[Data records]
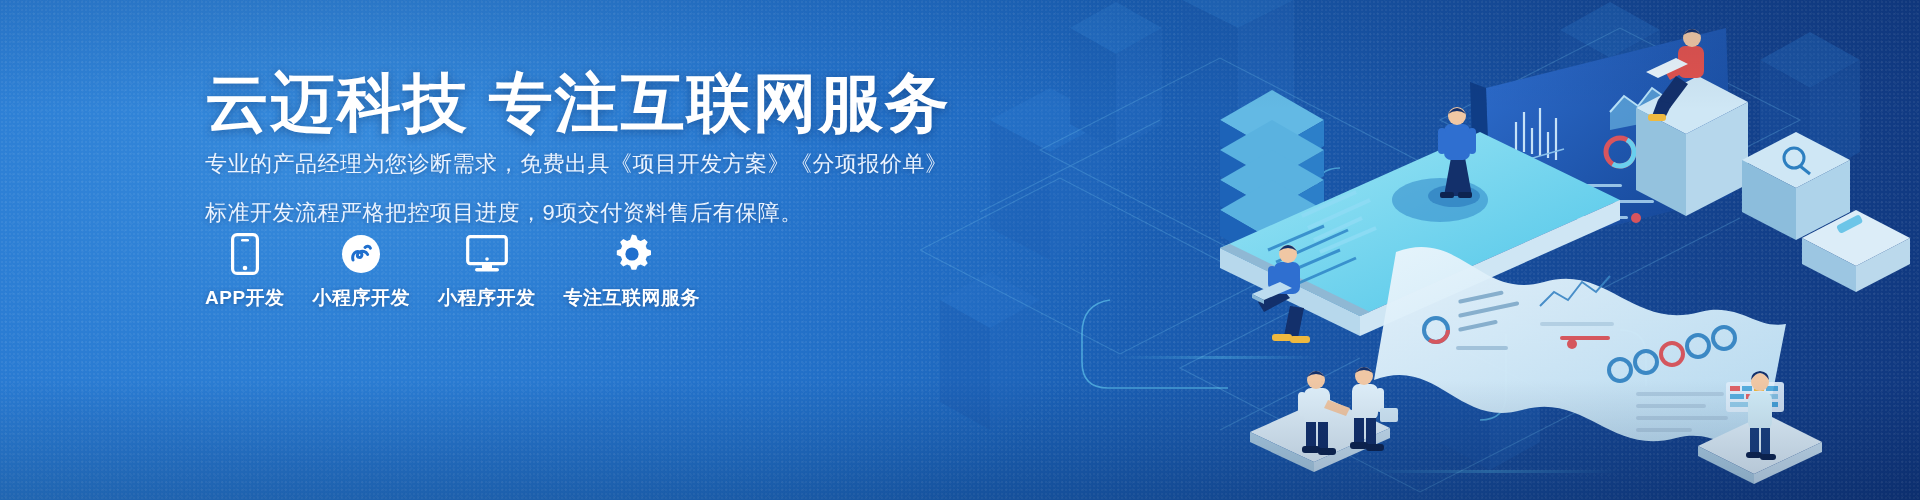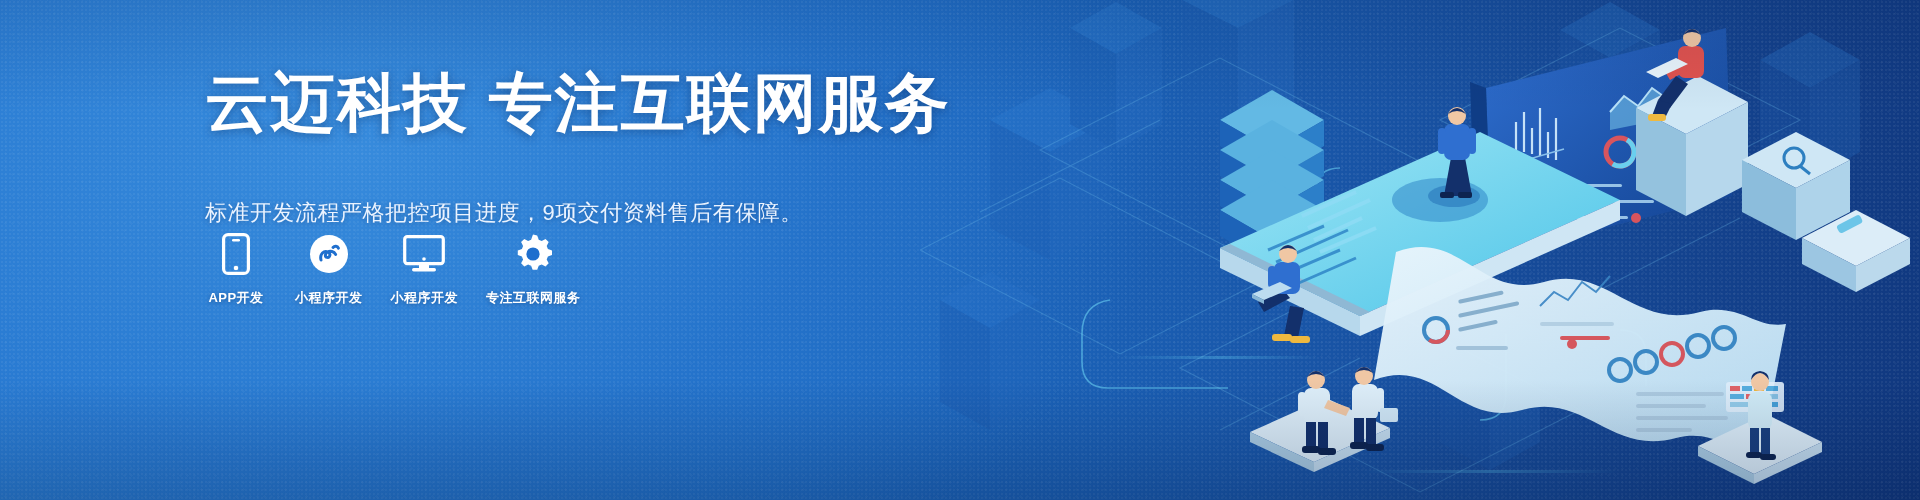--- a/index.html
+++ b/index.html
@@ -401,6 +401,7 @@
 
     <div class="headline">云迈科技 专注互联网服务</div>
 
+    <div class="subline l1">专业的产品经理为您诊断需求，免费出具《项目开发方案》《分项报价单》</div>
     <div class="subline l2">标准开发流程严格把控项目进度，9项交付资料售后有保障。</div>
 
     <div class="services">

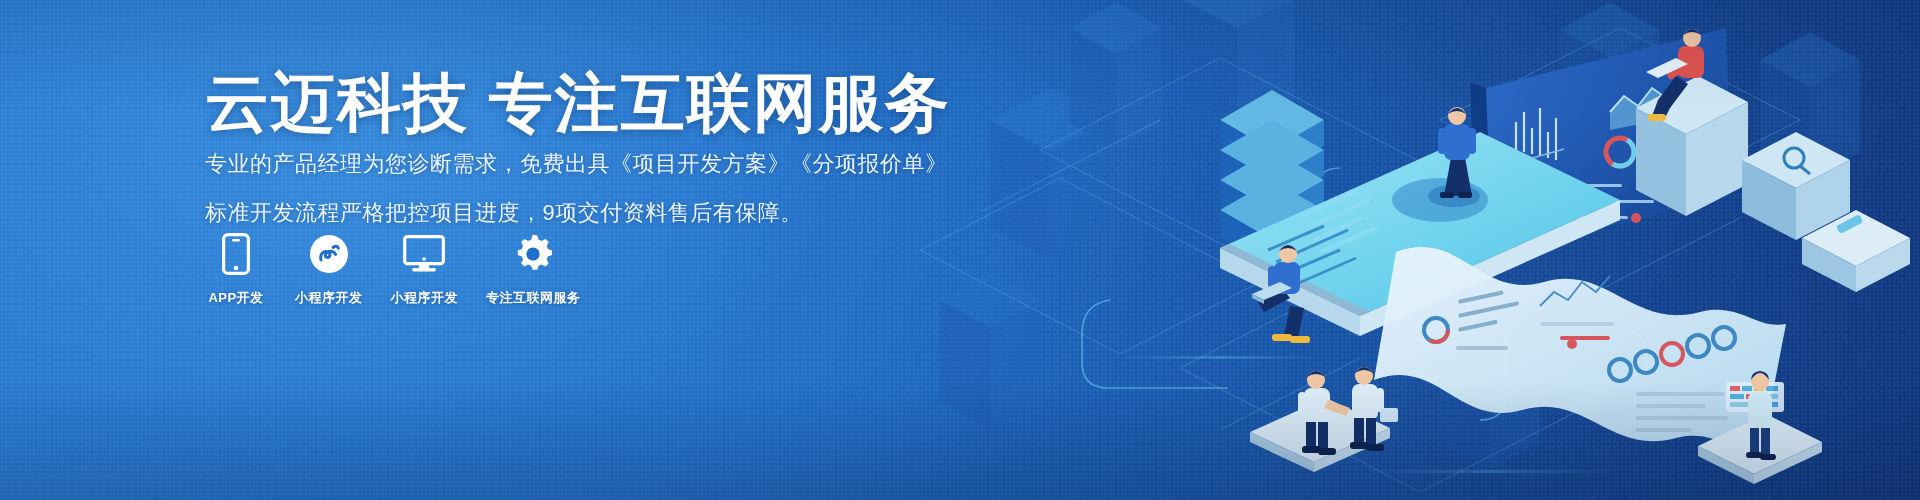--- a/index.html
+++ b/index.html
@@ -64,7 +64,7 @@
   }
   .service .ico svg{display:block;}
   .service .lbl{
-    color:#ffffff;font-size:13px;line-height:16px;white-space:nowrap;
+    color:#ffffff;font-size:19px;line-height:16px;white-space:nowrap;
     letter-spacing:0.5px;font-weight:bold;
     text-shadow:0 1px 4px rgba(0,25,70,0.35);
   }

## Exercise brief
Set down all of the entries exactly. Leave the pictures out.

## Solution to this problem
--- a/index.html
+++ b/index.html
@@ -401,6 +401,7 @@
 
     <div class="headline">云迈科技 专注互联网服务</div>
 
+    <div class="subline l1">专业的产品经理为您诊断需求，免费出具《项目开发方案》《分项报价单》</div>
     <div class="subline l2">标准开发流程严格把控项目进度，9项交付资料售后有保障。</div>
 
     <div class="services">

--- a/index.html
+++ b/index.html
@@ -64,7 +64,7 @@
   }
   .service .ico svg{display:block;}
   .service .lbl{
-    color:#ffffff;font-size:13px;line-height:16px;white-space:nowrap;
+    color:#ffffff;font-size:19px;line-height:16px;white-space:nowrap;
     letter-spacing:0.5px;font-weight:bold;
     text-shadow:0 1px 4px rgba(0,25,70,0.35);
   }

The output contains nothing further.